County mental health counselors and trauma specialists distributed pamphlets and referrals, while neighbors hugged and shook their heads in grief and confusion.

David Singer, a psychiatrist and volunteer trauma therapist, advised parents on how to talk to children who might be confused and frightened by the idea of Santa Claus committing such a horrible crime.

"He was so full of hate that he had to disguise his hate by dressing up as someone full of love — Santa Claus," Singer said.

Those words, meant to comfort a child, seemed to be the simple explanation many of the adults in the room craved. Many nodded in agreement, and a few quietly wiped away tears.

After the meeting, some lingered at the school to talk, while others held hands and prayed.

Not far from the school, the charred remnants of the destroyed home still smelled of smoke. A pile of votive candles, flower and stuffed animals lay outside a chain-link fence protecting the site.

Jill Amparan placed a bouquet of flowers on the curb and said a prayer with her friend, Elizabeth Chavez. Still dressed in their scrubs after leaving their jobs at a medical clinic, the women expressed anger at Pardo's actions.

"People die every day but the way this happened is awful," Amparan said.

Chavez said her 9-year-old daughter has been riveted by the story of a man dressed as Santa Claus committing such a horrible crime.

"She brought a newspaper article to day care to show her teacher," she said.

The whole incident left both women wondering what made Pardo so desperate to get back at his ex-wife by hurting the ones she loved.

"He had a house, friends, family and a church community. That's supposed to help you when things get bad," Amparan said.

Nord, who is also acting as an attorney for the victims' family, said he's been receiving donations from around the nation for a trust fund set up to help his clients.

"They are pretty large amounts from across the country," said Nord, who declined to give any amounts. "People have been very generous."

He added the family requests privacy while it grieves and no memorial service has yet been planned.

"They have felt your love for them and the prayers said on their behalf," Nord said in a statement released through police. "The thought that so many have opened their hearts to them provides them comfort."

The nine people were killed when Pardo, 45, carried out a brutal attack on those gathered at the home of his ex-wife's parents just days after the settlement of a bitter divorce was finalized.
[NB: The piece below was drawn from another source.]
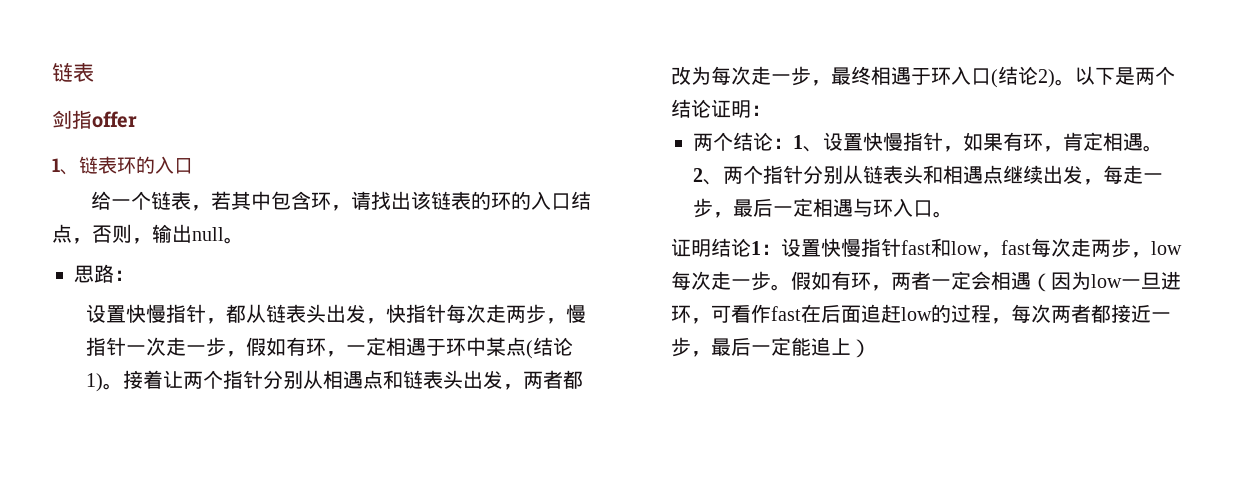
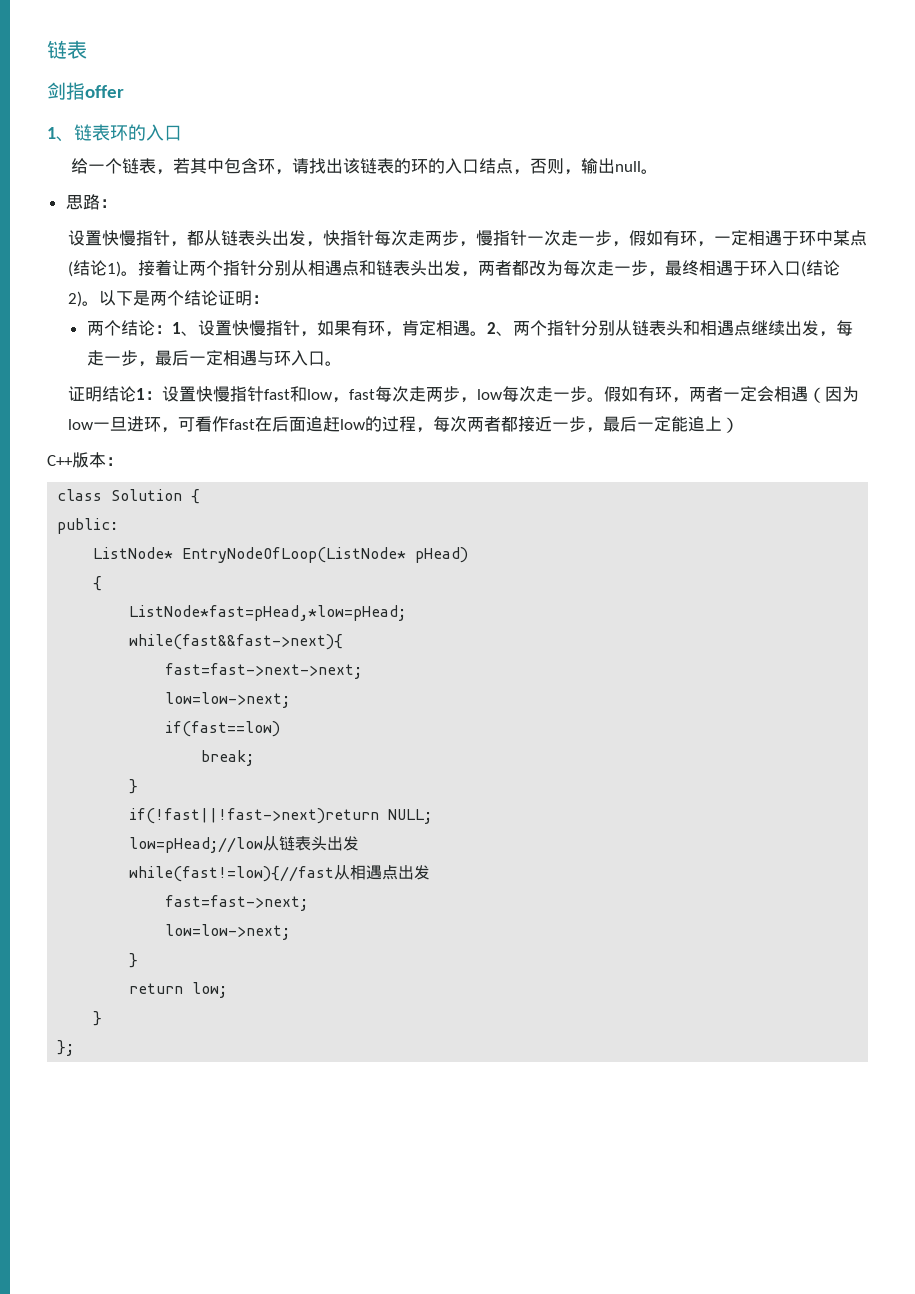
(871, 348) none -> [47,452,123,468] [57,489,201,504] [57,518,119,534] [93,547,469,563] [93,576,103,591] [129,605,407,621] [129,634,344,650] [165,663,363,679] [165,692,291,708] [165,721,281,737] [201,750,255,766] [129,779,139,794] [129,808,433,824] [129,836,360,853] [129,865,431,882] [165,895,309,911] [165,924,291,940] [129,953,139,968] [129,982,228,998] [93,1011,103,1026] [57,1040,75,1056] // C++版本： // class Solution { // public: // ListNode* EntryNodeOfLoop(ListNode* pHead) // { // ListNode*fast=pHead,*low=pHead; // while(fast&&fast->next){ // fast=fast->next->next; // low=low->next; // if(fast==low) // break; // } // if(!fast||!fast->next)return NULL; // low=pHead;//low从链表头出发 // while(fast!=low){//fast从相遇点出发 // fast=fast->next; // low=low->next; // } // return low; // } // };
The 25 people gathered at the home of Joseph and Alicia Ortega exchanged Christmas greetings moments before the rampage with about 35 relatives by radio at the home of their niece Lilia Llamas Sotomayor in Torreon, Mexico, a ritual the family undertook every year.

"It was 'How are you? We're all together here. How are you over there?"' Sotomayor told the Los Angeles Times. "They were happy, and we were happy."

It was not until the next day that the relatives in Mexico learned that just after their conversations ended, Pardo entered the home dressed as Santa Claus and opened fire with semiautomatic handguns, then used a homemade device to fill the house with vaporized racing fuel, which exploded.

The victims' bodies were charred by the fire that consumed the house and they remained unidentified Monday.

The missing included Pardo's 43-year-old former wife, Sylvia Pardo; her parents, Joseph Ortega, 80, and Alicia Ortega, 70; her 46-year-old sister, Alicia Ortiz, and the sister's 17-year-old son, Michael Ortiz. Also missing were a brother, Charles Ortega, 50, and his wife, Cheri, 45; and another brother, James, 52, and his wife, Teresa, 51.